Mutations in the plakophilin 1 gene result in ectodermal dysplasia/skin fragility syndrome

Abstract

Members of the armadillo protein gene family, which includes plakoglobin and β-catenin, have important functions in cytoskeleton/cell membrane interactions^1,2. These proteins may act as linker molecules at adherens junctions and desmosomes at the plasma membrane³; in addition, they may have pivotal roles in signal transduction pathways and significant effects on cell behaviour during development^4–7. Here, we describe the first human mutations in one of these dual function proteins, plakophilin 1 (band-6 protein; refs 8–10).

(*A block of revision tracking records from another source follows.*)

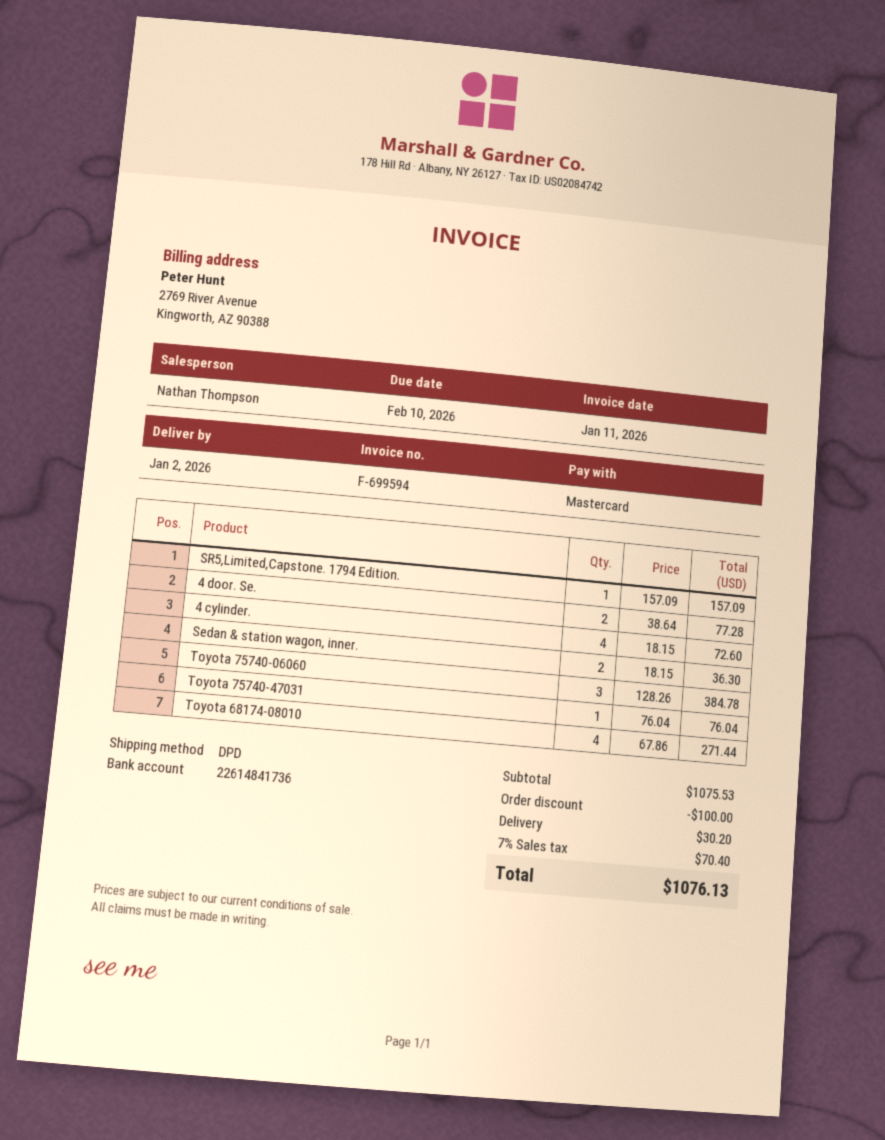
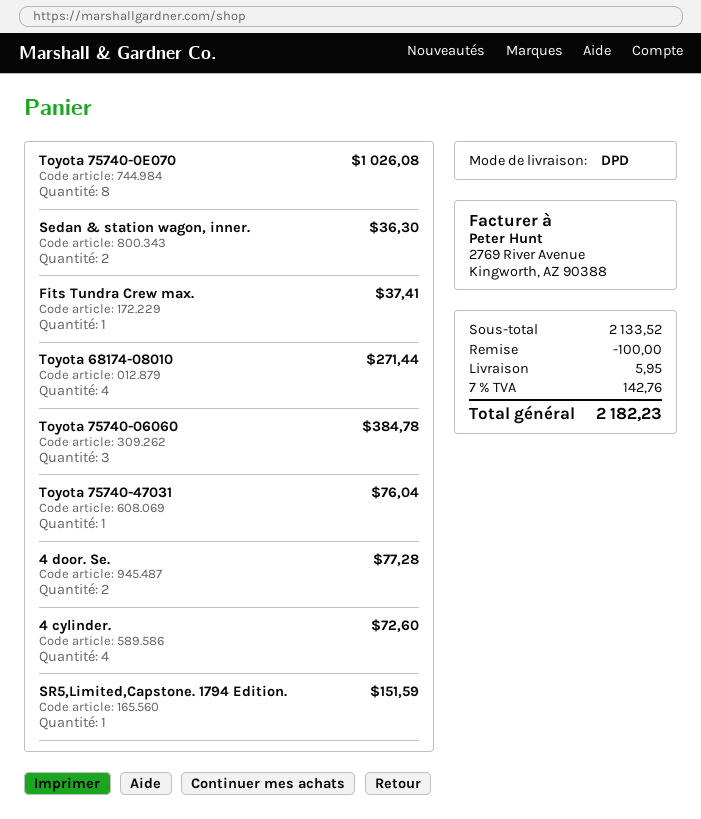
SR5,Limited,Capstone. 1794 Edition.: 1 for 157.09 -> 1 for 151.59
Toyota 75740-0E070: none -> 8 for 1026.08
Fits Tundra Crew max.: none -> 1 for 37.41
subtotal: 1075.53 -> 2133.52
shipping: 30.20 -> 5.95
tax: 7% = 70.40 -> 7% = 142.76
total: 1076.13 -> 2182.23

The affected individual has a complete absence of immunostaining for plakophilin 1 in the skin and is a compound heterozygote for autosomal-recessively inherited premature termination codons of translation on both alleles of the plakophilin 1 gene (PKP1). Clinically, there are features of both cutaneous fragility and congenital ectodermal dysplasia affecting skin, hair and nails. There is no evidence of significant abnormalities in other epithelia or tissues. Desmosomes in the skin are small and poorly formed with widening of keratinocyte intercellular spaces and perturbed desmosome/keratin intermediate filament interactions. The molecular findings and clinical observations in this patient attest to the dual importance of plakophilin 1 in both cutaneous cell–cell adhesion and epidermal morphogenesis.